(ABOUT THIS EXERCISE)
Your task is to copy the lines of the data below from the line holding "(185, 124) none" through the line holding "[154,251,281,267] multideciplinary ->", inclusive, exactly and with nothing added.

(RECORDED INFORMATION)
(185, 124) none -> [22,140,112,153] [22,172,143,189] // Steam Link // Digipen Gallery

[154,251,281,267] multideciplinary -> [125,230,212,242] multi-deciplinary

---

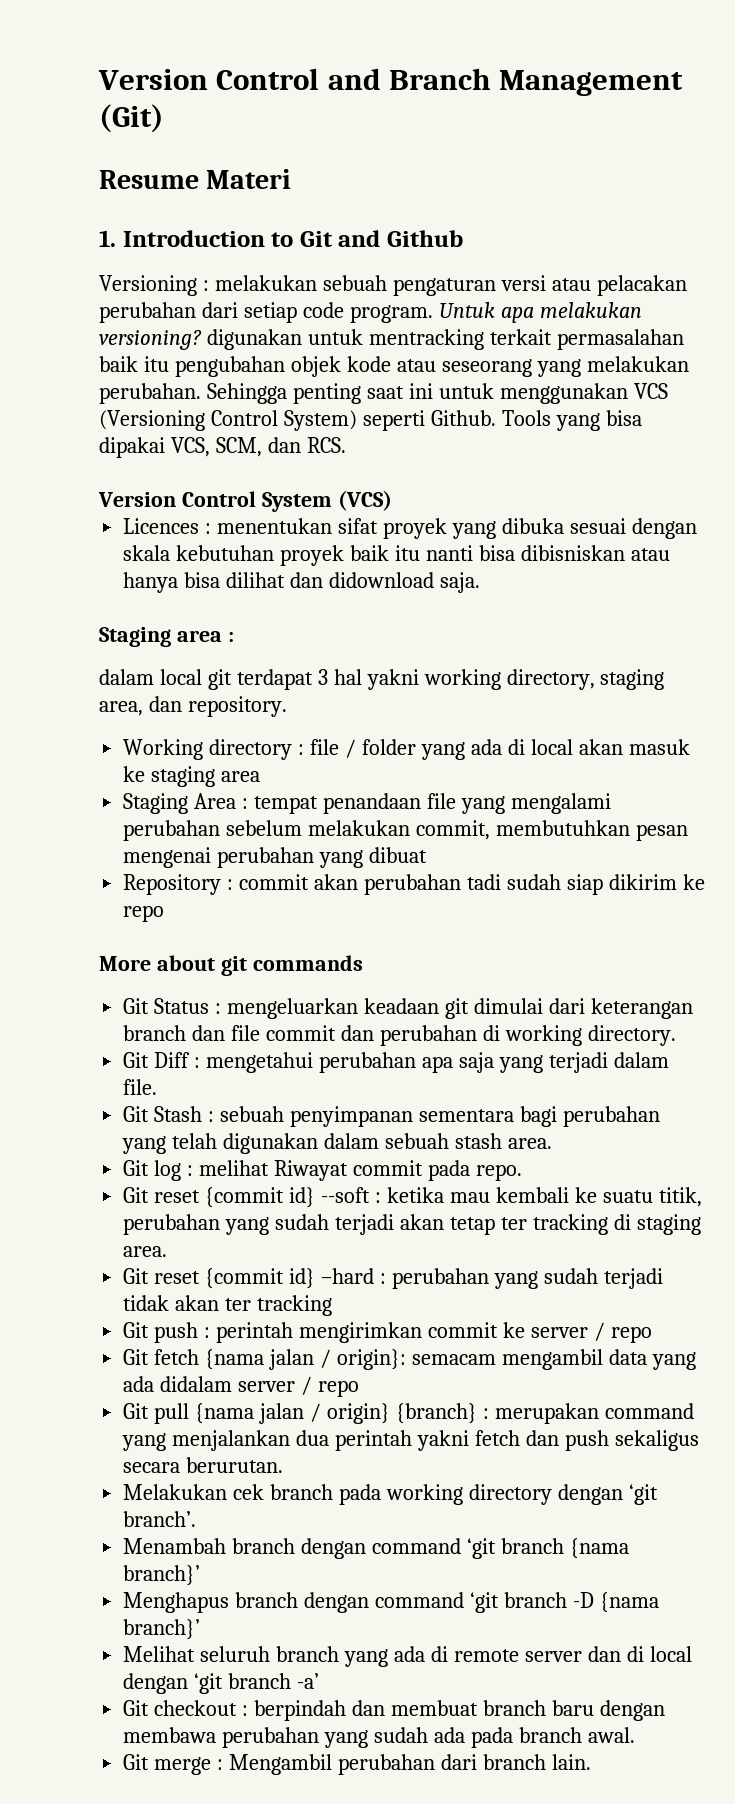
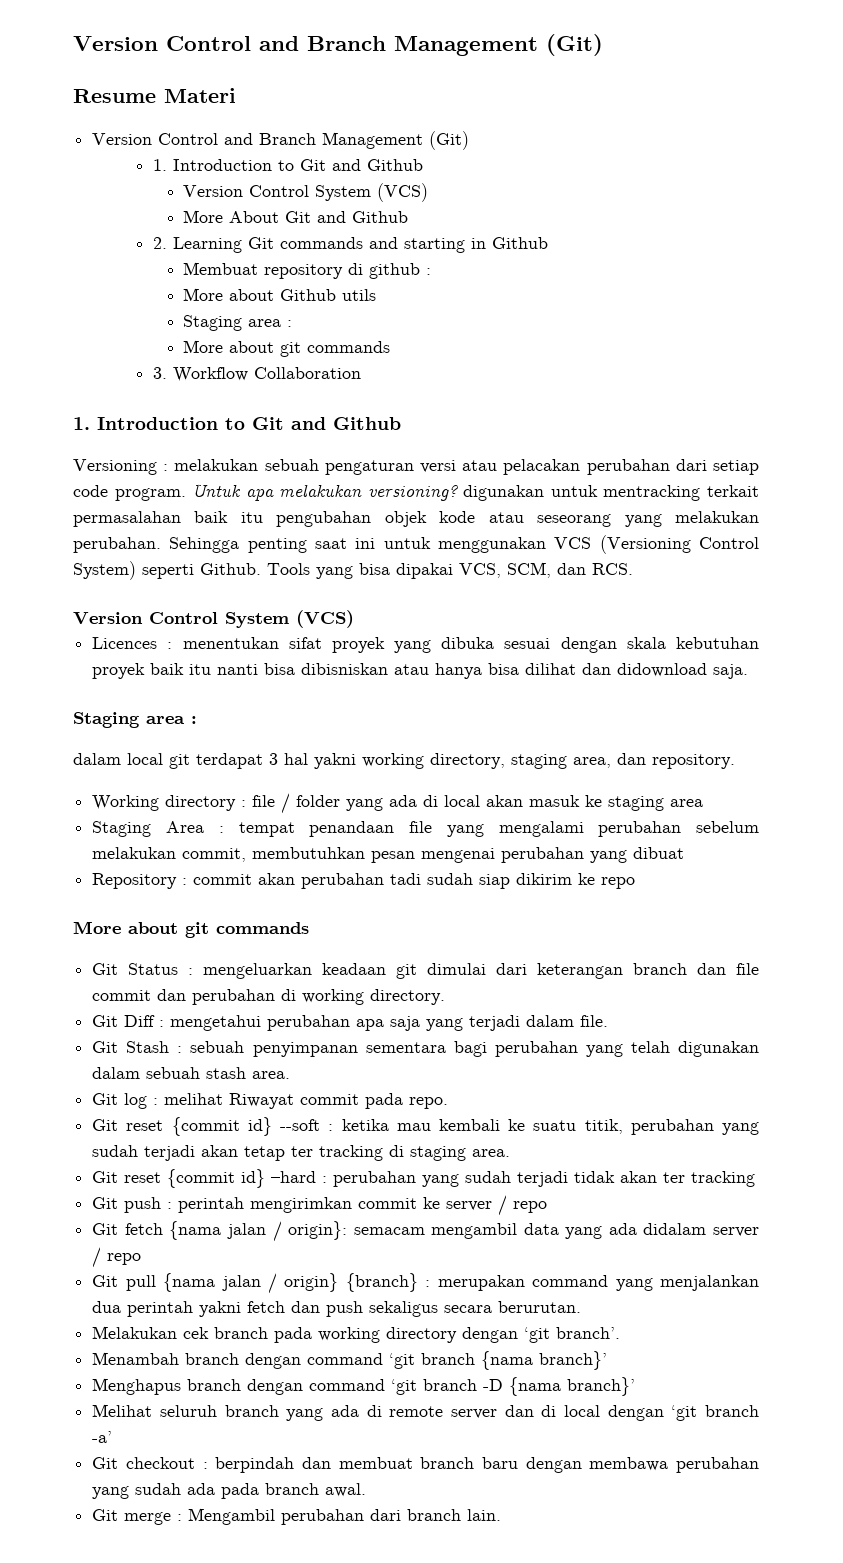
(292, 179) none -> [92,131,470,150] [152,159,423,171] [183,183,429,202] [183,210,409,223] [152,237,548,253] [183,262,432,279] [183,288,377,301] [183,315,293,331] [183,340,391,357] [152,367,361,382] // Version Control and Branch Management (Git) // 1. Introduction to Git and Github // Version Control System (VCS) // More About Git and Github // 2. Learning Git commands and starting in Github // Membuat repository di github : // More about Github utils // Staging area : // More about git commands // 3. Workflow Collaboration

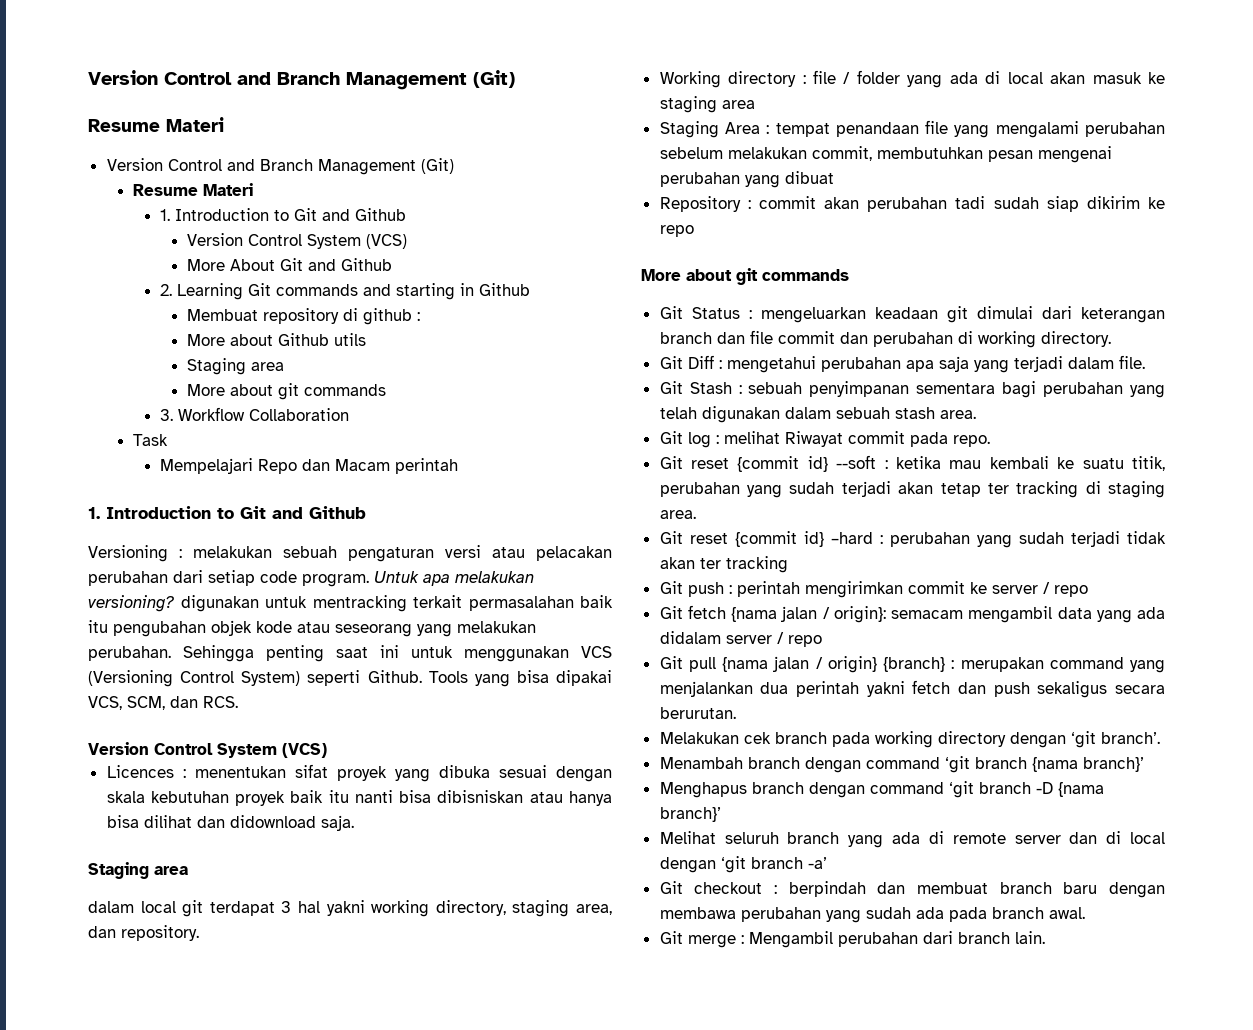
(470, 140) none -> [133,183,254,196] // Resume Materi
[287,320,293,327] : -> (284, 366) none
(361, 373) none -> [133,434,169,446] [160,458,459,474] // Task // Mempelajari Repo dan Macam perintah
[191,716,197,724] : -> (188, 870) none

* * *

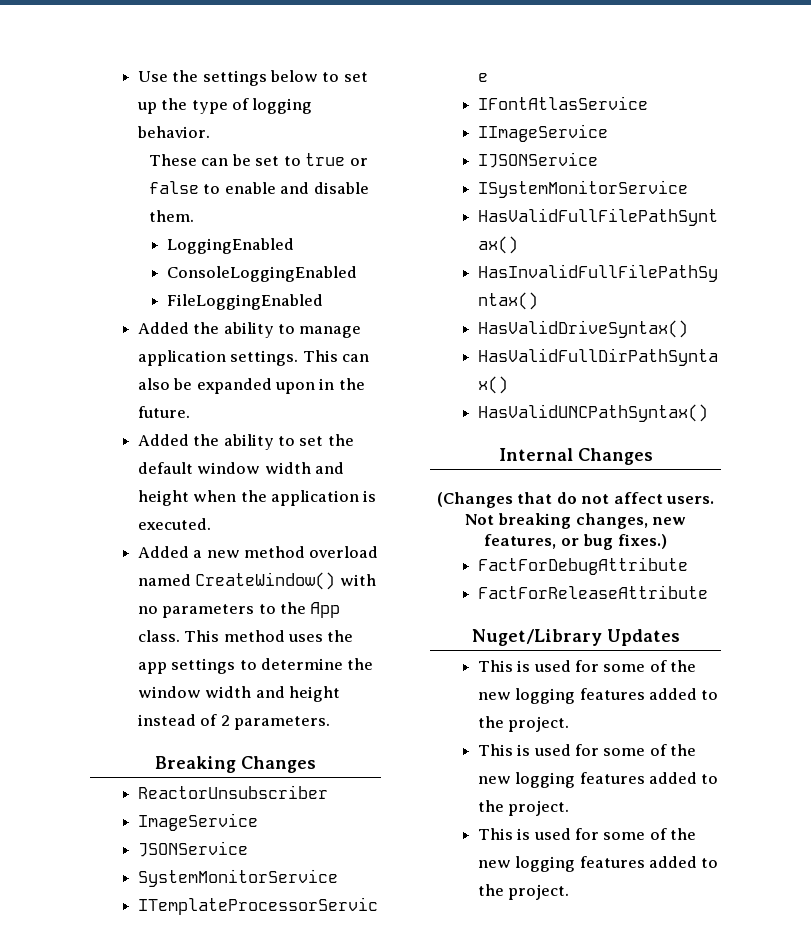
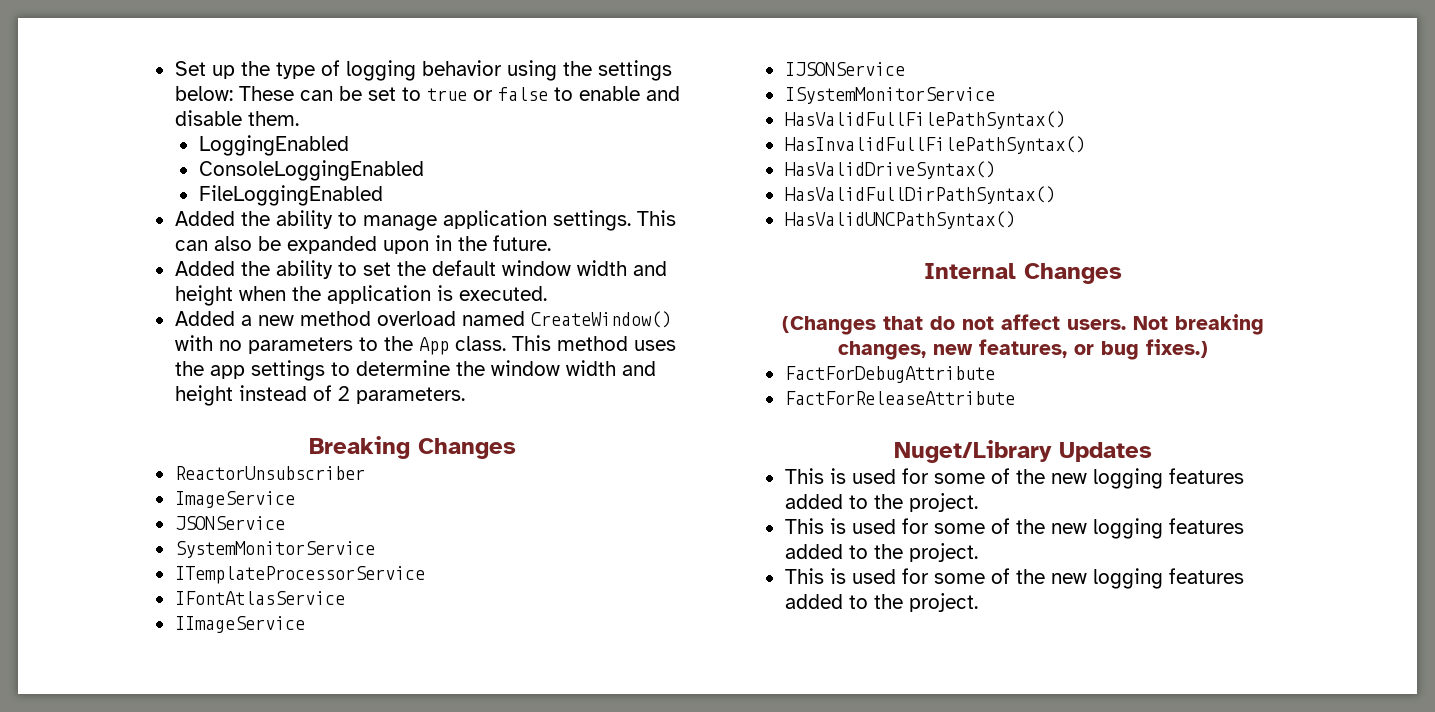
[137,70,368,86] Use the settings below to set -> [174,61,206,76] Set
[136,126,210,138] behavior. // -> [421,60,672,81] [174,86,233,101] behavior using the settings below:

(RESPONSE TO THIS TASK)
(185, 124) none -> [22,140,112,153] [22,172,143,189] // Steam Link // Digipen Gallery

[154,251,281,267] multideciplinary -> [125,230,212,242] multi-deciplinary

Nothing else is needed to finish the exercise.